Beyond the databases, three more things belong in your backup scope:

• Your .env file. Contains the encryption keys that protect session tokens and (for Plausible) TOTP secrets. Losing SECRET_KEY_BASE invalidates all sessions; losing TOTP_VAULT_KEY bricks two-factor for every user. Back it up somewhere separate from the database dump — and ideally encrypted at rest.
• Your reverse-proxy config. Whether that’s a Caddyfile, nginx vhost, or Traefik labels. The database restores perfectly; then you spend an hour rebuilding the routing from memory. Write it down first.
• Custom plugin files and themes (Matomo only). If you’ve installed Matomo plugins or custom report templates that live on disk, a database dump won’t capture them.

Plausible CE backup

Plausible CE runs as a Docker Compose stack: the app plus two databases. In the official community-edition compose file the database services are plausible_events_db (ClickHouse) and plausible_db (PostgreSQL). The compose file doesn’t pin container_name, so Docker derives the actual container as something like plausible-plausible_events_db-1. The reliable way to run the commands below is docker compose exec <service> from your compose directory — or substitute the real container name from docker ps. The examples use the service name directly; adjust to match your install.

Backing up ClickHouse

ClickHouse stores all your pageview and custom event data in plausible_events_db. The two primary tables are events_v2 (every event row) and sessions_v2 (session-aggregated data, VersionedCollapsingMergeTree). For a complete backup you want both, but events_v2 is the source of truth — sessions_v2 is derived from the event stream during ingestion.

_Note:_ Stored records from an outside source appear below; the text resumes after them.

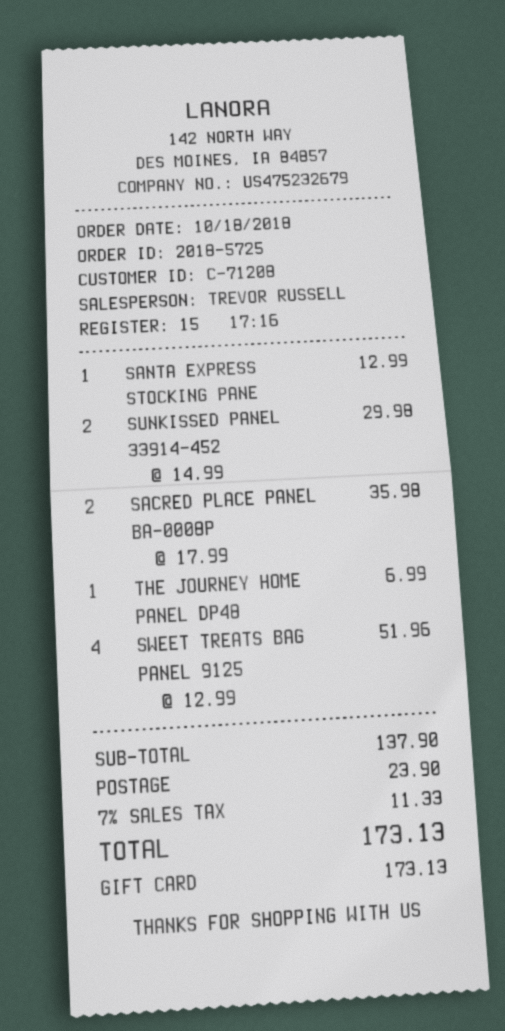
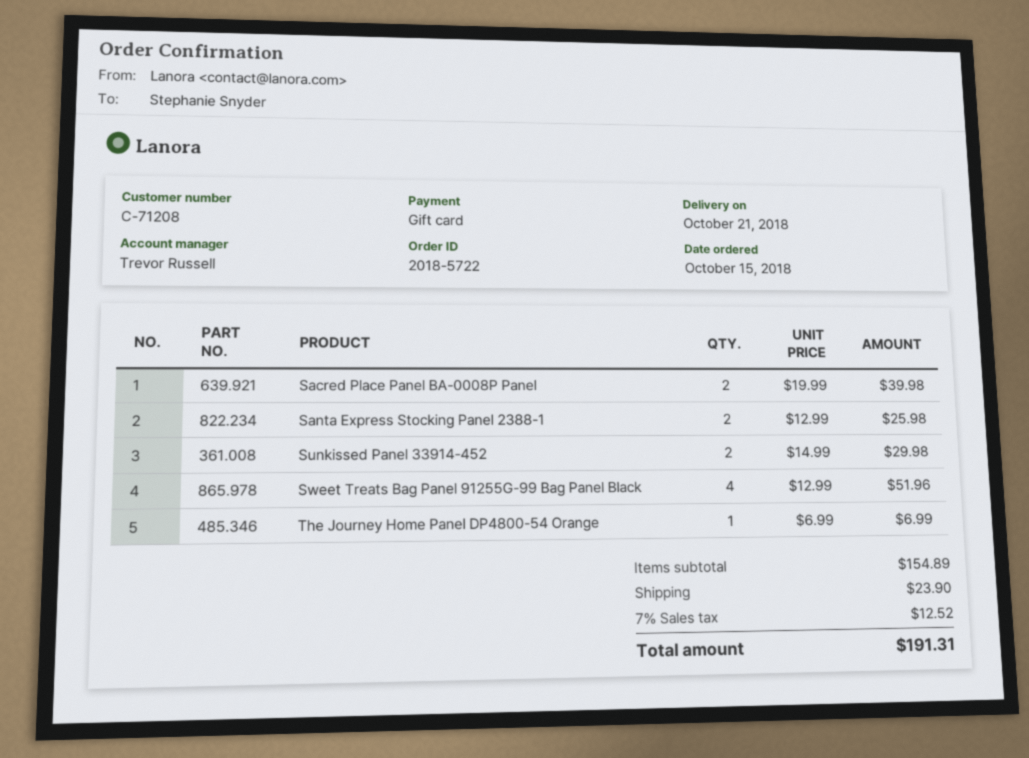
order number: 2018-5725 -> 2018-5722
order date: 2018-10-18 -> 2018-10-15
SANTA EXPRESS STOCKING PANE: 1 x 12.99 = 12.99 -> 2 x 12.99 = 25.98
SACRED PLACE PANEL BA-0008P: 2 x 17.99 = 35.98 -> 2 x 19.99 = 39.98
subtotal: 137.90 -> 154.89
tax: 7% = 11.33 -> 7% = 12.52
total: 173.13 -> 191.31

Two approaches, depending on your setup:

Option A — clickhouse-backup (recommended for large installs)

clickhouse-backup by Altinity is the standard tool for ClickHouse backup/restore. It supports both local and remote storage (S3, GCS, Azure). Install it on the host or run it in a sidecar container:

# Install clickhouse-backup (released as a .tar.gz, Linux amd64)
# Check github.com/Altinity/clickhouse-backup/releases for the current version
CHBK_VER=2.6.0
wget -qO /tmp/clickhouse-backup.tar.gz \
  "https://github.com/Altinity/clickhouse-backup/releases/download/v${CHBK_VER}/clickhouse-backup-linux-amd64.tar.gz"
tar -xzf /tmp/clickhouse-backup.tar.gz -C /tmp
# extract the binary onto your PATH (path inside the archive can vary by version)
find /tmp -name clickhouse-backup -type f -exec install {} /usr/local/bin/clickhouse-backup \;

# Create a config (minimal example — adjust host/port/auth to match your CH container)
cat > /etc/clickhouse-backup/config.yml <<'EOF'
clickhouse:
  host: 127.0.0.1
  port: 9000
  username: default
  password: ""
  disk_mapping:
    default: /var/lib/clickhouse
general:
  remote_storage: none    # change to s3/gcs/azure for offsite
  backups_to_keep_local: 7
EOF

# Take a backup (creates /var/lib/clickhouse/backup/BACKUP_NAME/)
clickhouse-backup create plausible-$(date +%Y%m%d)

If ClickHouse runs inside Docker and the data directory is bind-mounted to the host (check your docker-compose.yml volumes section), point the disk mapping at the host path. If it’s a named Docker volume, the backup needs to run inside the container:

# Run backup inside the ClickHouse container
docker exec plausible_events_db clickhouse-backup create plausible-$(date +%Y%m%d)

Option B — clickhouse-client dump (simpler, no extra tooling)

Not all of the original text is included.